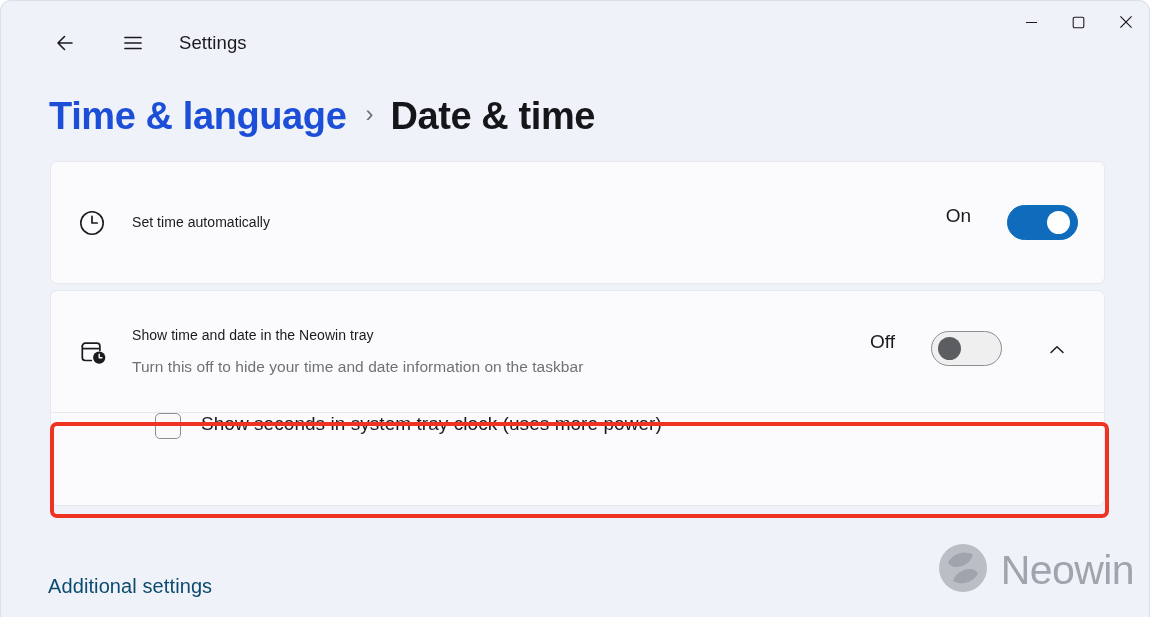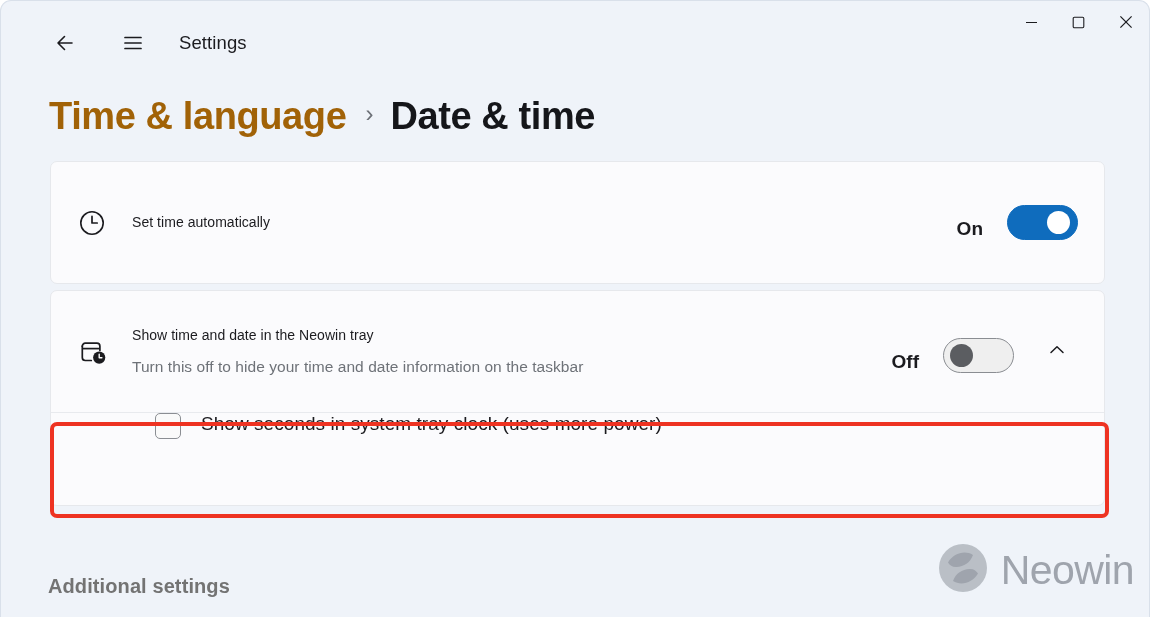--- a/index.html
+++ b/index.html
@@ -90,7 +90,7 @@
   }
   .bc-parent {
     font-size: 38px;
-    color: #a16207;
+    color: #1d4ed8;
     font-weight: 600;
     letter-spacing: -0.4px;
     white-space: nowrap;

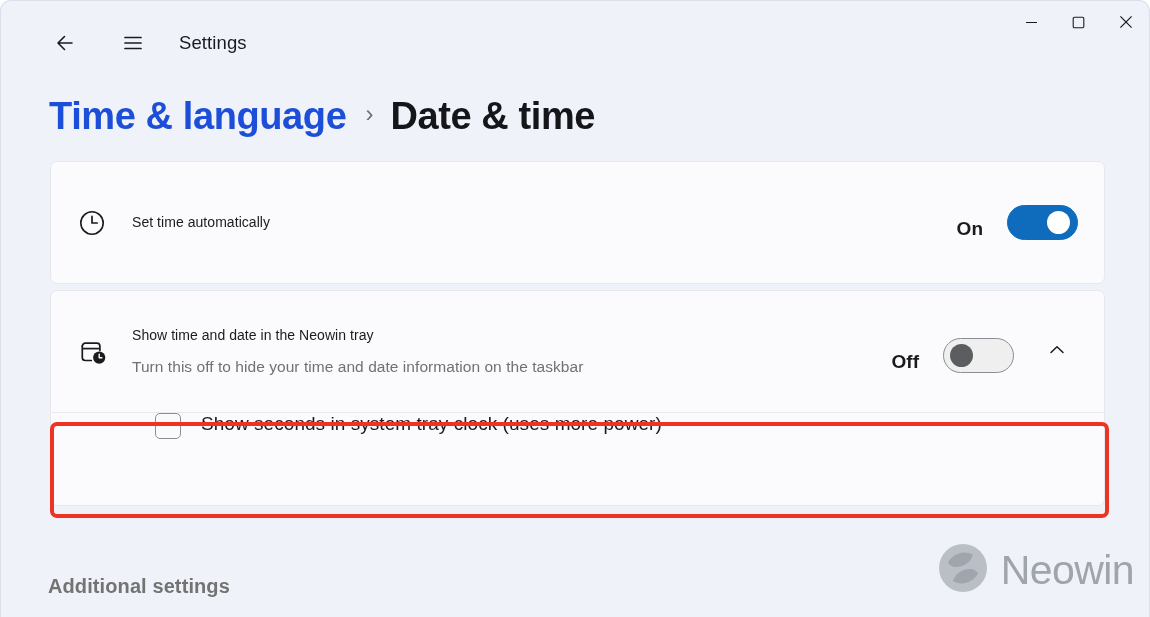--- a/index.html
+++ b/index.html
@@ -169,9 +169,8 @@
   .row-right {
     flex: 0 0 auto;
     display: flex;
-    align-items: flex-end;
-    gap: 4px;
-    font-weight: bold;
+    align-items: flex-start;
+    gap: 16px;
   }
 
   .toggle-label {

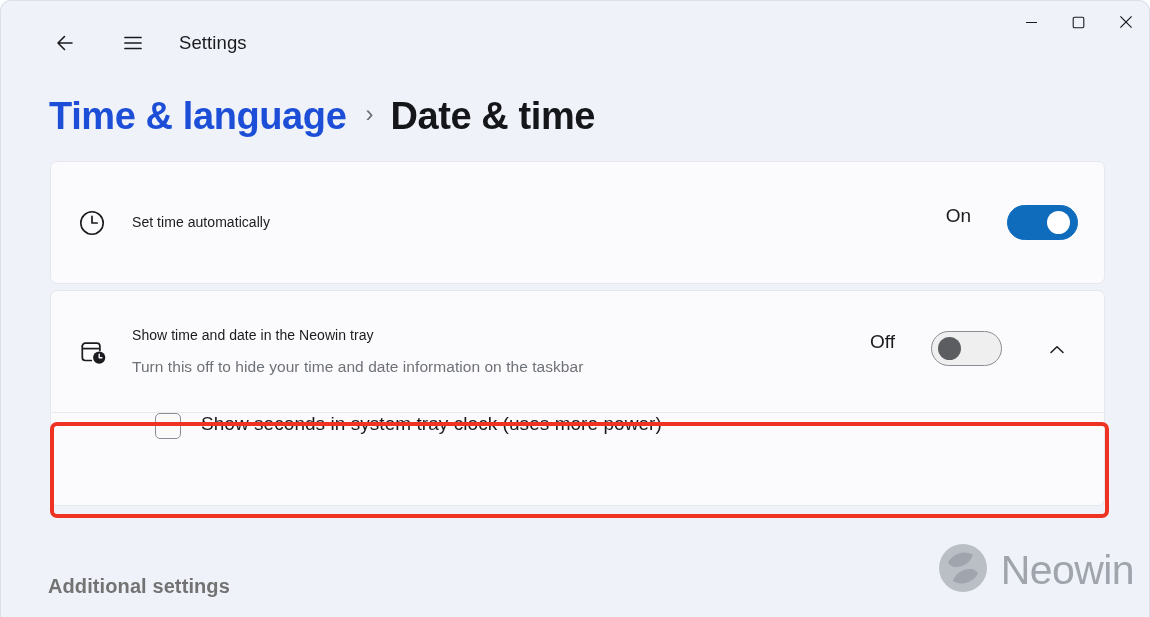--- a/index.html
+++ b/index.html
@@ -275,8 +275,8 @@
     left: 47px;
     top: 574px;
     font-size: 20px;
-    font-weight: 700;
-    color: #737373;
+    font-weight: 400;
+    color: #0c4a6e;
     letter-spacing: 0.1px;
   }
_ _ _ _
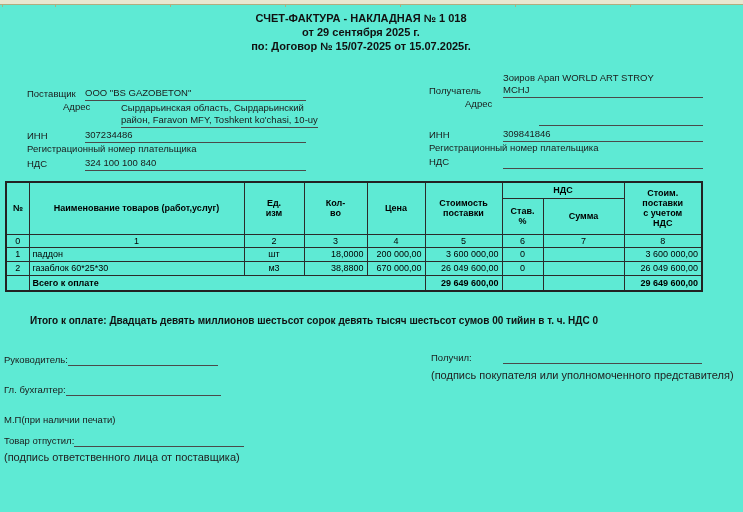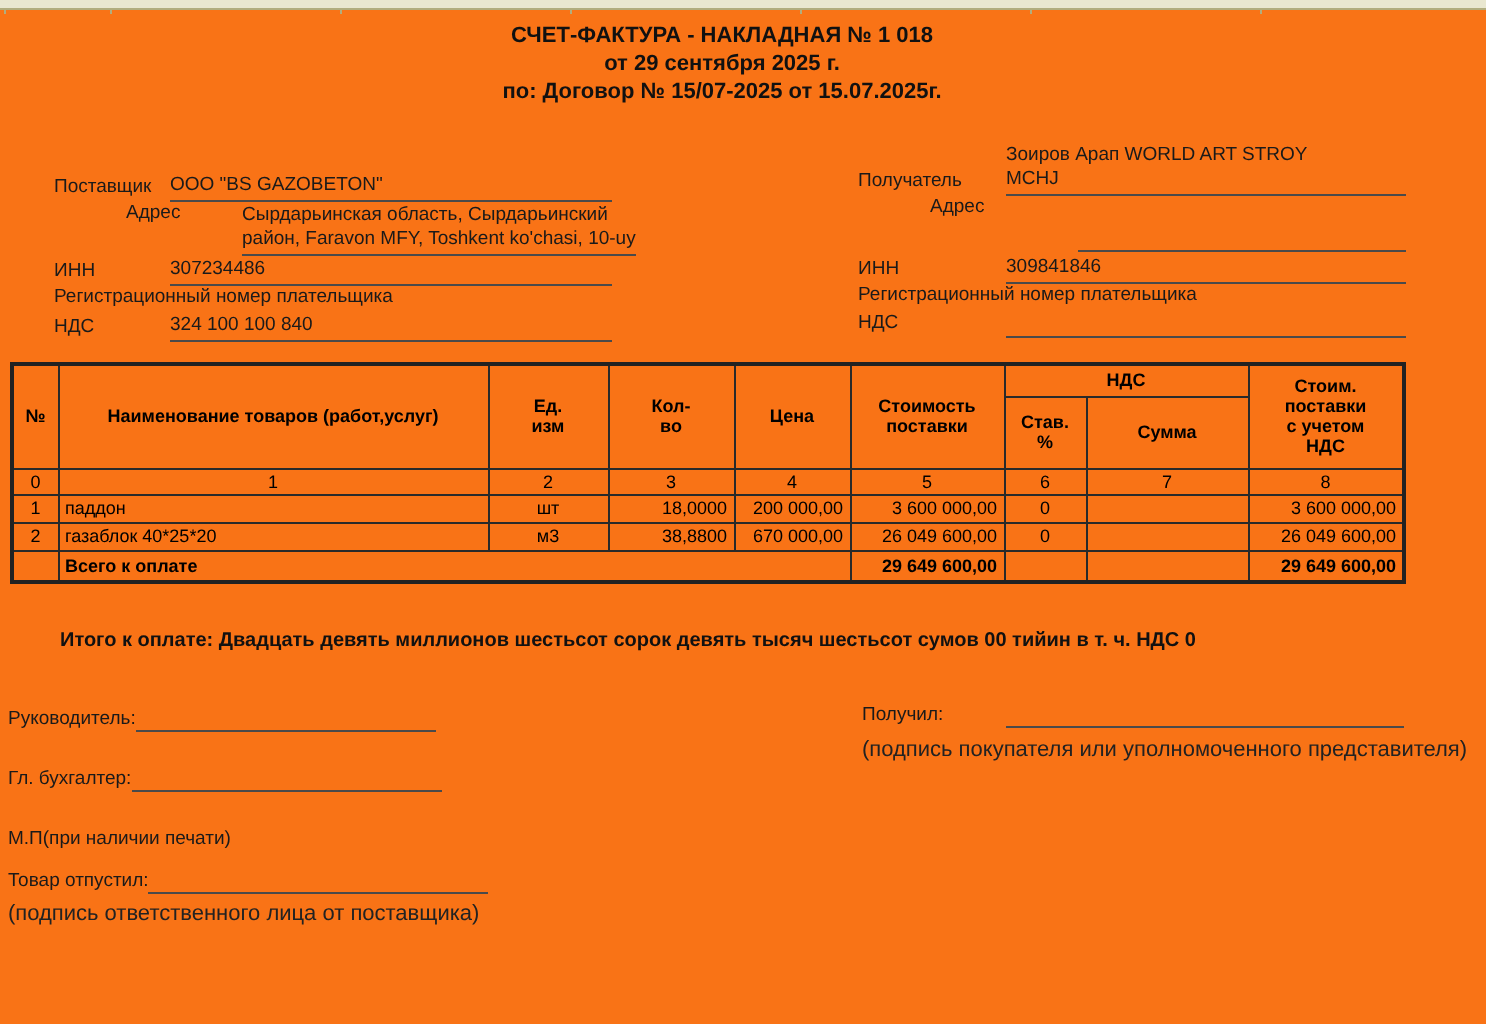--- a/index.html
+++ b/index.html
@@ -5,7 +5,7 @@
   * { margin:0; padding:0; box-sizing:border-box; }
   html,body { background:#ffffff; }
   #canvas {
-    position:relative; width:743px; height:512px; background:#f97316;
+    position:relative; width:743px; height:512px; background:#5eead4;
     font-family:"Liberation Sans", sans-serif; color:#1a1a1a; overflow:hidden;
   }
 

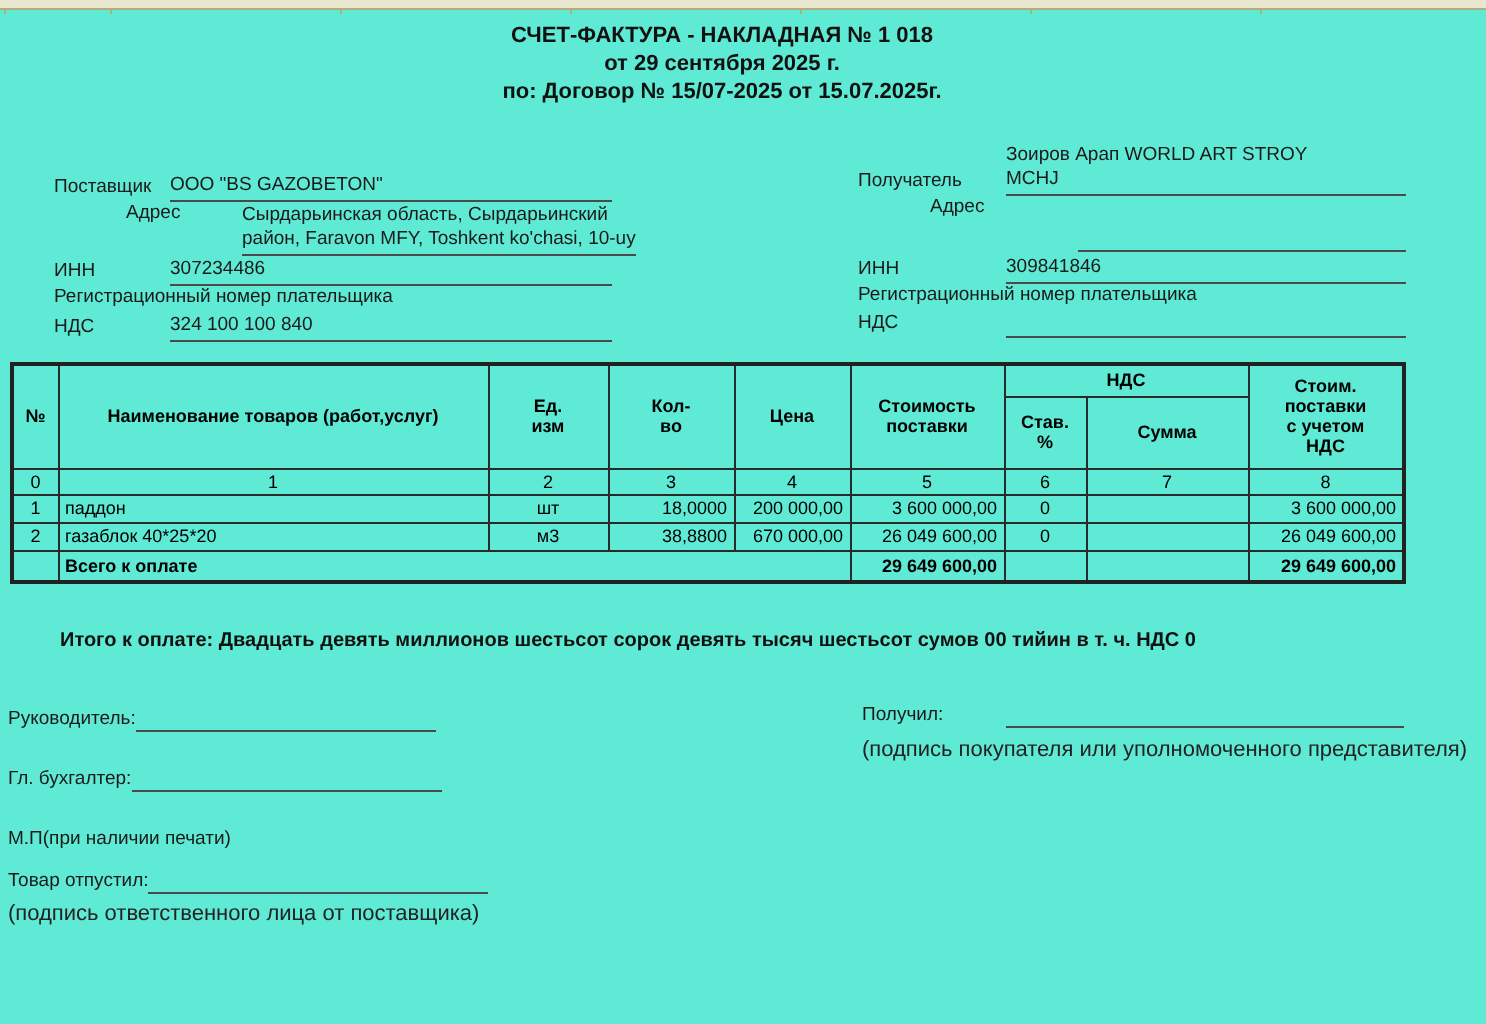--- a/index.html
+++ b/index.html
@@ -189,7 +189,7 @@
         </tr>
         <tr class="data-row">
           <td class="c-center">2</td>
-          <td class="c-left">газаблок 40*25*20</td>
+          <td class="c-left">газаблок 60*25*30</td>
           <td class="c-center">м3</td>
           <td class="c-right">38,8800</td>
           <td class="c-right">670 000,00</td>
_ _ _ _
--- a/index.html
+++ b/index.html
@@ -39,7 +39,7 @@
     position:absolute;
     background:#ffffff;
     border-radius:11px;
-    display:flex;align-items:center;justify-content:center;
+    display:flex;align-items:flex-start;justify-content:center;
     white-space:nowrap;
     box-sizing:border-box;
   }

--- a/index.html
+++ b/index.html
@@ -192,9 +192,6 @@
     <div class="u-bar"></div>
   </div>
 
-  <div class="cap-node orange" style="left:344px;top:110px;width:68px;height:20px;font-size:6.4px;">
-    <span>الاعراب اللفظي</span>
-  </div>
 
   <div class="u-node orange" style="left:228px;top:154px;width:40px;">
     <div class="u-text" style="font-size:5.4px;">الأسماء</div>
_ _ _ _
WHAT TO DO
Return each line in the records that holds the string "display".

TASK RESULT
     display: flex;
-    display:flex;align-items:center;justify-content:center;
+    display:flex;align-items:flex-start;justify-content:center;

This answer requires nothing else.